Directions
Look through the material below. Return exactly the lines from the one with "[304,64,475,78] Ubuntu for" through the one with "[101,356,229,373] [101,378,202,395] //", both included.

Source information
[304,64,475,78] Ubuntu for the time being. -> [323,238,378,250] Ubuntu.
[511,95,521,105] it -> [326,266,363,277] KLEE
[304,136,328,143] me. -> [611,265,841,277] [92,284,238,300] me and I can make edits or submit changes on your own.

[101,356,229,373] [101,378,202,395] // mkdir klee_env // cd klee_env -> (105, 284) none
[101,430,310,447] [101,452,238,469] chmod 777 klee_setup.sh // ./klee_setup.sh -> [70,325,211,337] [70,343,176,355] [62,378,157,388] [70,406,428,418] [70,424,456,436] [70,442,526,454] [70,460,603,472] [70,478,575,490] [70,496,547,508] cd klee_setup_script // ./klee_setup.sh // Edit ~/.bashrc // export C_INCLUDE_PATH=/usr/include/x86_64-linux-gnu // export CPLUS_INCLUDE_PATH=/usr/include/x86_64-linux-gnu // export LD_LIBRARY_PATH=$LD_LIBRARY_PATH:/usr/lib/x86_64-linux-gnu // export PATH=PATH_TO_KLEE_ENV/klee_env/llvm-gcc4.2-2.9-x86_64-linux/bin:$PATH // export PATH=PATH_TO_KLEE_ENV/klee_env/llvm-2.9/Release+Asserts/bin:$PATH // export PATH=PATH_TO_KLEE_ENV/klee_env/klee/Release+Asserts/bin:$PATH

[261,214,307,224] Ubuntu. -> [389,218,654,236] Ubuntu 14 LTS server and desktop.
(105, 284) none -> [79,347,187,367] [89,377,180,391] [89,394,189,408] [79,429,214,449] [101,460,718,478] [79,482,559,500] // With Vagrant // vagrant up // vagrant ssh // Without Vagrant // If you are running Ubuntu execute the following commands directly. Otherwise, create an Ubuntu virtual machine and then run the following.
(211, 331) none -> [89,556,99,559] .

* * *

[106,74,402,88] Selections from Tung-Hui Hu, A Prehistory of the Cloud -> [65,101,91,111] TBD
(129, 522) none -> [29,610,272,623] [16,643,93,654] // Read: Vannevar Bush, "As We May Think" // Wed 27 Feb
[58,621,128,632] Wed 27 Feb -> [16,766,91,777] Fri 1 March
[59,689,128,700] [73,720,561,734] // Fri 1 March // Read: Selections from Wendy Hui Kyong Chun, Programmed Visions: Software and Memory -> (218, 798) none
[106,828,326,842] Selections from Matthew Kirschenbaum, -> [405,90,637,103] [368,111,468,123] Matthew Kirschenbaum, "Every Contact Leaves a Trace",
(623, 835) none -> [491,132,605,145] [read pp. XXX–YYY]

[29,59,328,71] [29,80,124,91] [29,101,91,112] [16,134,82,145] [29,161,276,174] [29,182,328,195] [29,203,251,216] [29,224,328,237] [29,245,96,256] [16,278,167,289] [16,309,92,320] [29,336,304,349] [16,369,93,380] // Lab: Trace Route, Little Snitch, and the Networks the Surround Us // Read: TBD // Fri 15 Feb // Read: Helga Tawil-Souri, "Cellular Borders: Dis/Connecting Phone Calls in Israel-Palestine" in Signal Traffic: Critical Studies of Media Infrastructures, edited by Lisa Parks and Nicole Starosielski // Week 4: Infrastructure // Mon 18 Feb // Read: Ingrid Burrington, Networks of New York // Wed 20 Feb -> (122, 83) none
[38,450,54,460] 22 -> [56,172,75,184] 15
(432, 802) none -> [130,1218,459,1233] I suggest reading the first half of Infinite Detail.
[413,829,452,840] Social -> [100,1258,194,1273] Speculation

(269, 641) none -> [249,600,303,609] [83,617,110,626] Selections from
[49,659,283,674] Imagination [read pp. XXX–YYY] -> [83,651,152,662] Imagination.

Worked solution
[304,64,475,78] Ubuntu for the time being. -> [323,238,378,250] Ubuntu.
[511,95,521,105] it -> [326,266,363,277] KLEE
[304,136,328,143] me. -> [611,265,841,277] [92,284,238,300] me and I can make edits or submit changes on your own.

[101,356,229,373] [101,378,202,395] // mkdir klee_env // cd klee_env -> (105, 284) none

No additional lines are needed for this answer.